La période est aux vœux. Rien de bien nouveau, comme tous les ans à la même époque… les vœux sont de rigueur. Et maintenant ? En quoi cette année qui commence serait-elle plus favorable ou défavorable que celle qui vient de s'achever ? Les actes posés l'an dernier sont-ils ou non fondateurs d'un mieux être ou d'un mieux vivre pour les mois à venir ?
Je n'ai pas de réponse. Du moins pas de réponse en prêt à penser. Un prêt à penser qui serait à l'esprit ce que le prêt à porter est à la mode : cela peut convenir à peu près à tout le monde, objet sinon de désirs du moins d'envies, oublieux de l'utilité première d'un vêtement, étalé, photos à l'appui dans la presse, les publicités, et qui, par la grâce incontournable de l'effet de masse, devient l'indispensable code vestimentaire hors lequel point de reconnaissance sociale.
N'ayant pas de réponse en prêt à penser, et, il faut être honnête, ne voulant pas de ce prêt à penser là, je n'irai pas non plus le chercher du côté de la haute couture des esprits géniaux ou prétendus tels. Qui plus est, c'est bien connu, les grands esprits quittent la France. Mieux, ils la fuient ! Diable. La fuite de Varennes version XXIe siècle ? L'année commence donc avec ces fuites, ou plutôt devrais-je dire, la suite des fuites de la fin de l'année dernière et de toutes celles d'avant ?

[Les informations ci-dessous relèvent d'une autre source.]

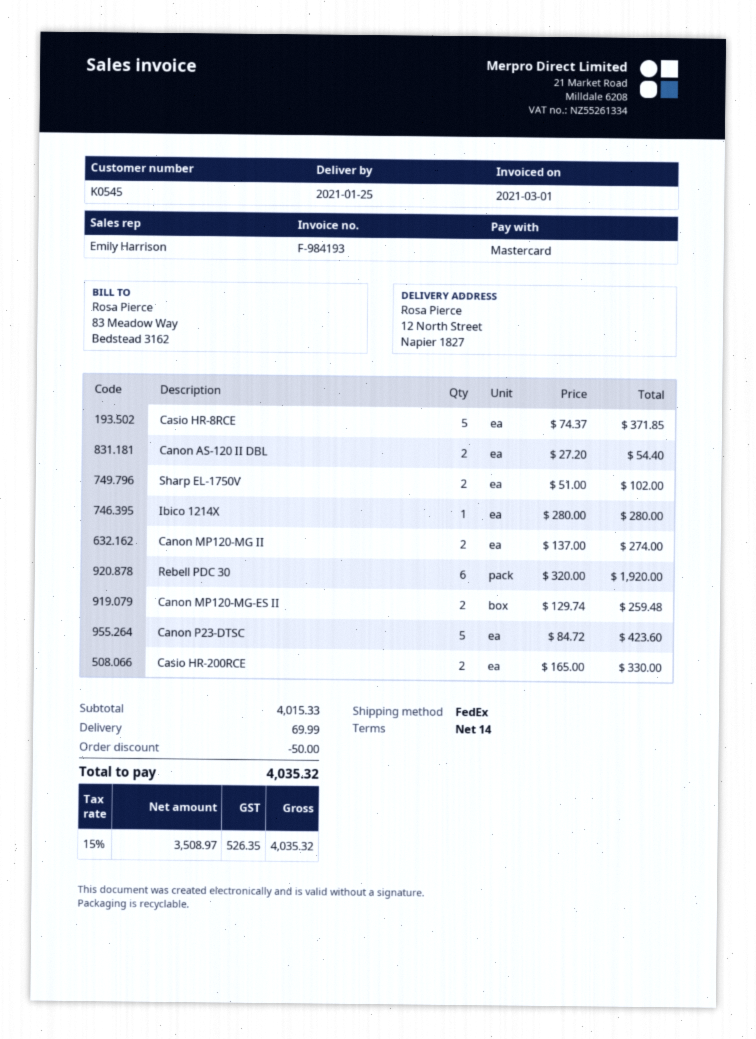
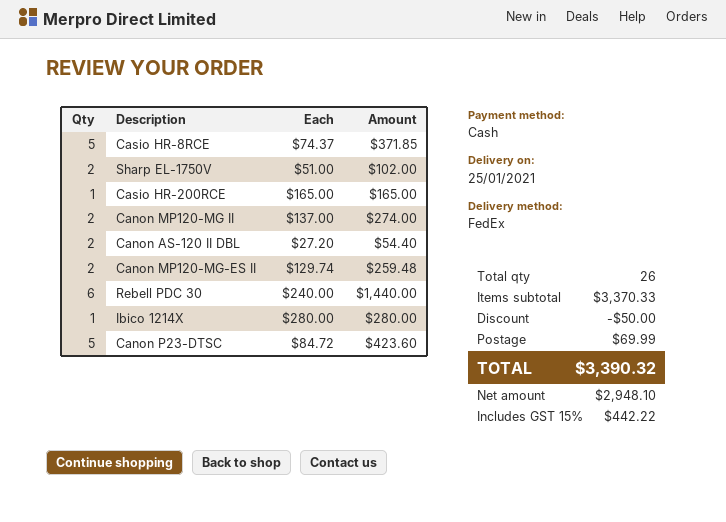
payment method: Mastercard -> cash
Rebell PDC 30: 6 x 320.00 = 1920.00 -> 6 x 240.00 = 1440.00
Casio HR-200RCE: 2 x 165.00 = 330.00 -> 1 x 165.00 = 165.00
subtotal: 4015.33 -> 3370.33
net: 3508.97 -> 2948.10
tax: 15% = 526.35 -> 15% = 442.22
total: 4035.32 -> 3390.32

Comment s'y retrouver ? Comment surnager au milieu de cette inondation ? Fuite des cerveaux. Fuite des capitaux. Fuite des grands esprits. Fuite des grands talents… STOP ! Y'a pas un plombier, même polonais, pour serrer les boulons ? Arrêtez de nous emmerder avec ces fuites ! Notre pays ne vaut-il que par un Depardieu, un Bernard Arnault, une Brigitte Bardot ou je ne sais quel footballeur ? Si l'herbe est plus verte ailleurs, bon vent ! Et si l'idée de partager un tant soi peu est par trop extravagante pour certains, qu'ils aillent au diable, ce sera là mon vœux le plus sincère.
Et je pense. Oui, je pense. Cela m'arrive.
Je pense à tous les praticiens hospitaliers, aux personnels soignants, qui du 1er janvier au 31 décembre ont été là, dans leurs services, aux urgences, dans les blocs opératoires, pour faire de leur mieux, avec parfois trop peu de moyens, l'année dernière et qui continueront cette année encore. Je pense à tous ceux qui dans leurs entreprises ont fait de leur mieux pour produire avec sérieux et fierté de leur ouvrage. Je pense à ces artisans, ces commerçants qui sans ménager leur peine, sans compter leurs heures, ont apporté satisfaction et services à leurs clients. Je pense à ceux qui, sans emploi, ont sermonné leurs enfants pour qu'ils travaillent bien à l'école afin de réussir des études qui, peut-être, leur ouvriront les portes d'un bon emploi et les rendront fiers d'une réussite par procuration.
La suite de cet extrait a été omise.